__Task directions__:
Return the entries below word for word; no images should appear in the copy.

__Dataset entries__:
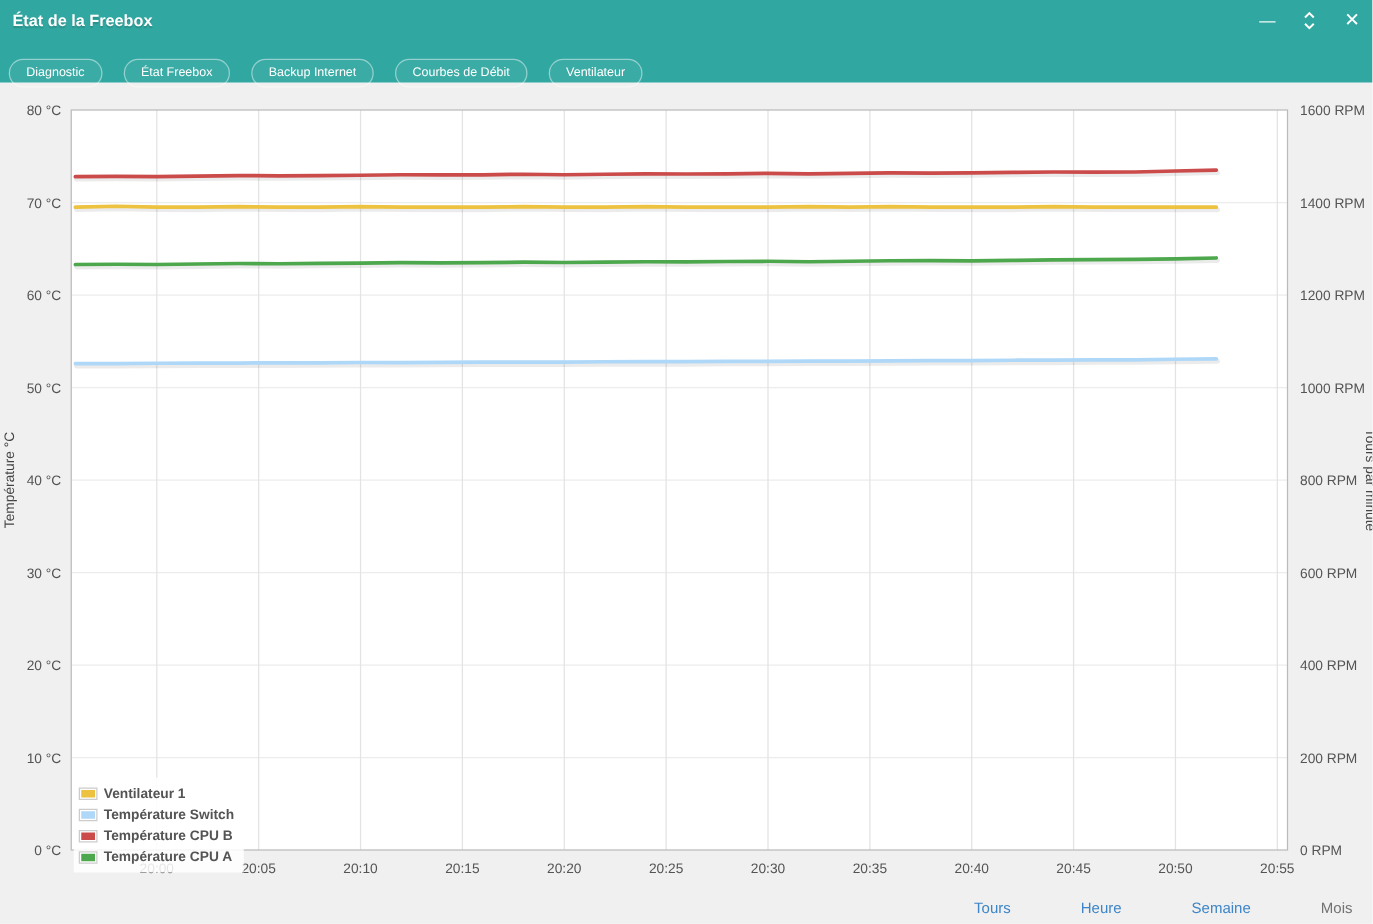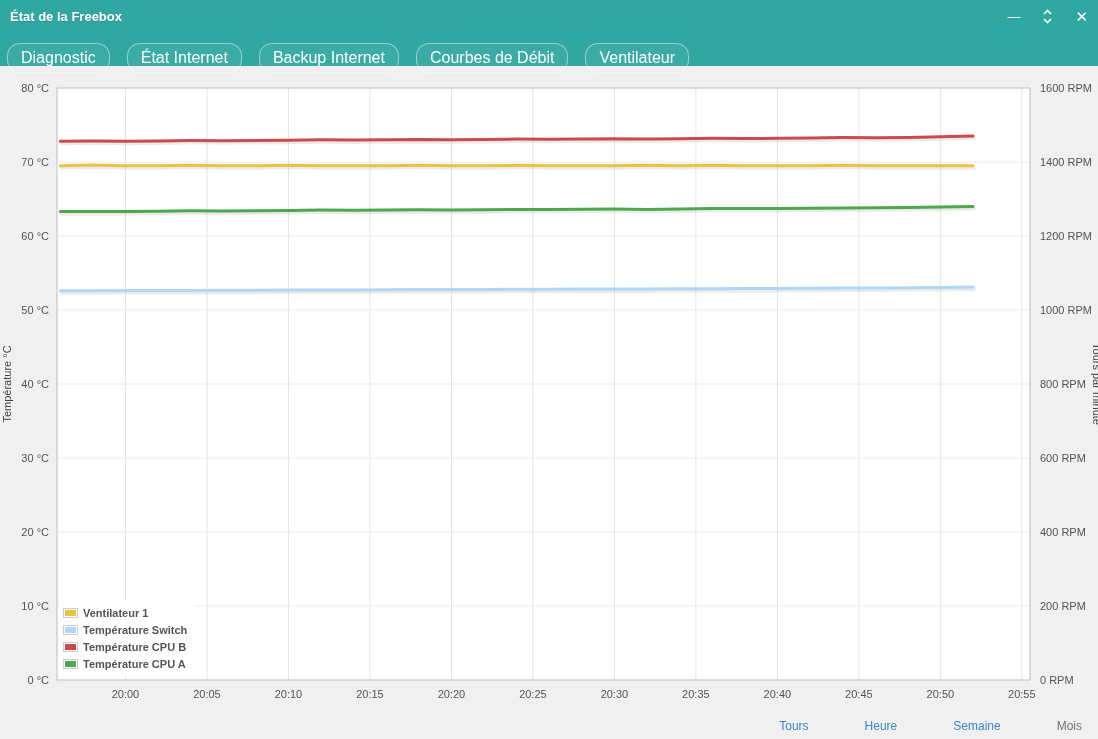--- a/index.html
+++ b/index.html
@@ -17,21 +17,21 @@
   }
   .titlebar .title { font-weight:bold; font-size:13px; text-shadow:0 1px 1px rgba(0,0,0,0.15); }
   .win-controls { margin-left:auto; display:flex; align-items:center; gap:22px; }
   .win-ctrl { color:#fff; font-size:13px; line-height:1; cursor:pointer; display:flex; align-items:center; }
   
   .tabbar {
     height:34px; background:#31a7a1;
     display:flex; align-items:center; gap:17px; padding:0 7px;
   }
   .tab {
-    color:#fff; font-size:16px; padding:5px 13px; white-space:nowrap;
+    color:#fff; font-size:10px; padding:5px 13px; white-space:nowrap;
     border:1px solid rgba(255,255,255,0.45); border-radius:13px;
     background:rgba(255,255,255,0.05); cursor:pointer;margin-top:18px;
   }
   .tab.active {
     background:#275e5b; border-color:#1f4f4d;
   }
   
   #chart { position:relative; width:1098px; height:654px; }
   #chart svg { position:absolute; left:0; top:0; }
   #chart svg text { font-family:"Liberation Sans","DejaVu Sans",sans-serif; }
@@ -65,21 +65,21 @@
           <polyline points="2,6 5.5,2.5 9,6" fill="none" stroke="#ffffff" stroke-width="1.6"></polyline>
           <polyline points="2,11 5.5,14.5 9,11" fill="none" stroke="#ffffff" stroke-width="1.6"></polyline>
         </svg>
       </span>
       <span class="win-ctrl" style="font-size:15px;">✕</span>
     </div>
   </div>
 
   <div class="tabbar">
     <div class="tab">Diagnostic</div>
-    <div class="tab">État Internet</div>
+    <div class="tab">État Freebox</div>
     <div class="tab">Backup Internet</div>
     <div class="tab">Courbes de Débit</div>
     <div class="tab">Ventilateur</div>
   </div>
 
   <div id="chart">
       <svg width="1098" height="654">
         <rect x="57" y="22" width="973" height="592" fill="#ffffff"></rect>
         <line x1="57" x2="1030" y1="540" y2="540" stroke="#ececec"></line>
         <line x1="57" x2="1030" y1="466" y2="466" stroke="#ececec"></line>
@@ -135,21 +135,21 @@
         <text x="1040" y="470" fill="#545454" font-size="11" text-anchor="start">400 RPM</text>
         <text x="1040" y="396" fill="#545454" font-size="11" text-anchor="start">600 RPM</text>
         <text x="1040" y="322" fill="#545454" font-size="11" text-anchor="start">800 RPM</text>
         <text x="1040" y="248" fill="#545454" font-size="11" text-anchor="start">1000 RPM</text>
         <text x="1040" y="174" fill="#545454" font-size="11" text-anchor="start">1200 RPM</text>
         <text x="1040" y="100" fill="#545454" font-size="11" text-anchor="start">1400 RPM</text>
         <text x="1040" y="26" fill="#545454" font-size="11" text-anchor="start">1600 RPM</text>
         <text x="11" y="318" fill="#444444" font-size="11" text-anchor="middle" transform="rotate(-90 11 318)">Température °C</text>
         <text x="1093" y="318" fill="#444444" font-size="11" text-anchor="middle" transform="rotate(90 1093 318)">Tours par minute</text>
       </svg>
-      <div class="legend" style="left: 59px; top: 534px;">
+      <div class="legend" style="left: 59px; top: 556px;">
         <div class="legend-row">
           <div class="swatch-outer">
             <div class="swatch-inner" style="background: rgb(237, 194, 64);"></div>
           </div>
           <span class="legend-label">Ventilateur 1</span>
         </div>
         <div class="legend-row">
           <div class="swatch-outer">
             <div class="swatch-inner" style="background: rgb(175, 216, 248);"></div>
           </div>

__Answer to this task__:
--- a/index.html
+++ b/index.html
@@ -17,21 +17,21 @@
   }
   .titlebar .title { font-weight:bold; font-size:13px; text-shadow:0 1px 1px rgba(0,0,0,0.15); }
   .win-controls { margin-left:auto; display:flex; align-items:center; gap:22px; }
   .win-ctrl { color:#fff; font-size:13px; line-height:1; cursor:pointer; display:flex; align-items:center; }
   
   .tabbar {
     height:34px; background:#31a7a1;
     display:flex; align-items:center; gap:17px; padding:0 7px;
   }
   .tab {
-    color:#fff; font-size:16px; padding:5px 13px; white-space:nowrap;
+    color:#fff; font-size:10px; padding:5px 13px; white-space:nowrap;
     border:1px solid rgba(255,255,255,0.45); border-radius:13px;
     background:rgba(255,255,255,0.05); cursor:pointer;margin-top:18px;
   }
   .tab.active {
     background:#275e5b; border-color:#1f4f4d;
   }
   
   #chart { position:relative; width:1098px; height:654px; }
   #chart svg { position:absolute; left:0; top:0; }
   #chart svg text { font-family:"Liberation Sans","DejaVu Sans",sans-serif; }
@@ -65,21 +65,21 @@
           <polyline points="2,6 5.5,2.5 9,6" fill="none" stroke="#ffffff" stroke-width="1.6"></polyline>
           <polyline points="2,11 5.5,14.5 9,11" fill="none" stroke="#ffffff" stroke-width="1.6"></polyline>
         </svg>
       </span>
       <span class="win-ctrl" style="font-size:15px;">✕</span>
     </div>
   </div>
 
   <div class="tabbar">
     <div class="tab">Diagnostic</div>
-    <div class="tab">État Internet</div>
+    <div class="tab">État Freebox</div>
     <div class="tab">Backup Internet</div>
     <div class="tab">Courbes de Débit</div>
     <div class="tab">Ventilateur</div>
   </div>
 
   <div id="chart">
       <svg width="1098" height="654">
         <rect x="57" y="22" width="973" height="592" fill="#ffffff"></rect>
         <line x1="57" x2="1030" y1="540" y2="540" stroke="#ececec"></line>
         <line x1="57" x2="1030" y1="466" y2="466" stroke="#ececec"></line>
@@ -135,21 +135,21 @@
         <text x="1040" y="470" fill="#545454" font-size="11" text-anchor="start">400 RPM</text>
         <text x="1040" y="396" fill="#545454" font-size="11" text-anchor="start">600 RPM</text>
         <text x="1040" y="322" fill="#545454" font-size="11" text-anchor="start">800 RPM</text>
         <text x="1040" y="248" fill="#545454" font-size="11" text-anchor="start">1000 RPM</text>
         <text x="1040" y="174" fill="#545454" font-size="11" text-anchor="start">1200 RPM</text>
         <text x="1040" y="100" fill="#545454" font-size="11" text-anchor="start">1400 RPM</text>
         <text x="1040" y="26" fill="#545454" font-size="11" text-anchor="start">1600 RPM</text>
         <text x="11" y="318" fill="#444444" font-size="11" text-anchor="middle" transform="rotate(-90 11 318)">Température °C</text>
         <text x="1093" y="318" fill="#444444" font-size="11" text-anchor="middle" transform="rotate(90 1093 318)">Tours par minute</text>
       </svg>
-      <div class="legend" style="left: 59px; top: 534px;">
+      <div class="legend" style="left: 59px; top: 556px;">
         <div class="legend-row">
           <div class="swatch-outer">
             <div class="swatch-inner" style="background: rgb(237, 194, 64);"></div>
           </div>
           <span class="legend-label">Ventilateur 1</span>
         </div>
         <div class="legend-row">
           <div class="swatch-outer">
             <div class="swatch-inner" style="background: rgb(175, 216, 248);"></div>
           </div>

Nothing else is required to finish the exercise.